Definition A digraph is called a strongly connected graph if given two vertices $x \neq y$, there exist the oriented paths $x \rightarrow y$ and $y \rightarrow x$

Property A connected graph $G$ can be oriented to a strongly connected digraph if and only if every edge from $G$ belongs to a simple cycle in $G$.

I think I could prove the implication $\leftarrow$ :

Suppose $G$ can be oriented in such a digraph and takeand edge $e = (x,y)$ from $G$. In the oriented graph $G'$ obtained from $G$, there are two possibilities: $e$ was oriented as $x \rightarrow y$ or as $y \rightarrow x$.

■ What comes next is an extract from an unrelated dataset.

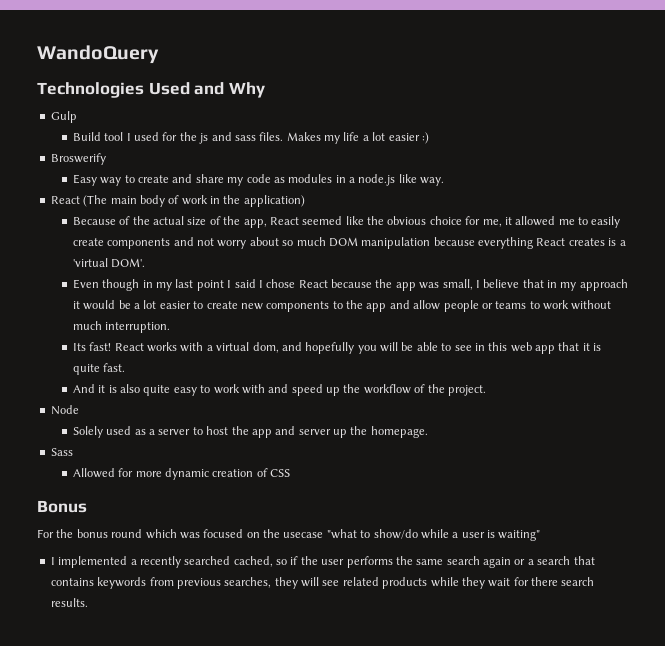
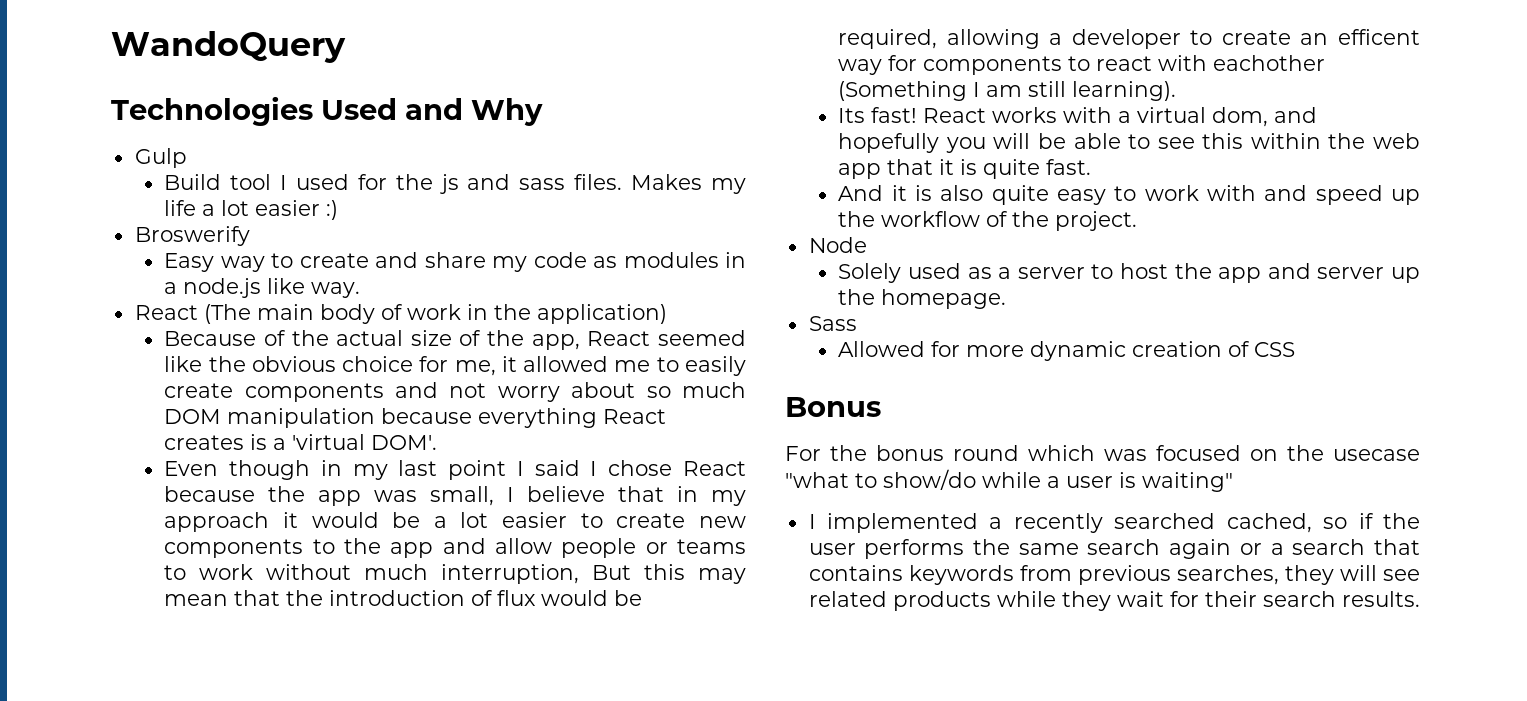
[105,322,171,333] interruption. -> [441,564,746,584] [164,590,643,606] [838,29,1420,49] [838,55,1326,75] [838,81,1177,101] interruption, But this may mean that the introduction of flux would be required, allowing a developer to create an efficent way for components to react with eachother (Something I am still learning).
[474,342,508,351] in this -> [1202,133,1366,149] this within the
[531,577,558,586] there -> [1204,591,1257,607] their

Without loss of generality, suppose that $x \rightarrow y$ in $G'$. Since $G'$ is strongly connected, we have a simple oriented path $y \rightarrow x_1 \rightarrow … \rightarrow x_n \rightarrow x$.

We can then form the following simple cycle $C = (x,y,x_1,…,x_n,x)$ that satisfies $e \in C$.

Is the proof of $\leftarrow$ correct ? I got stuck trying to show $\rightarrow$. I thought of showing it by induction on the number of edges with base case number of edges $\geq 3$, but I could not prove the inductive step, I would appreciate any help. Thanks in advance.

Best Answer

$\rightarrow$: If there is a directed cycle $C$ containing $(x',y')$ for every arc $(x',y')$ then $G$ is strongly connected.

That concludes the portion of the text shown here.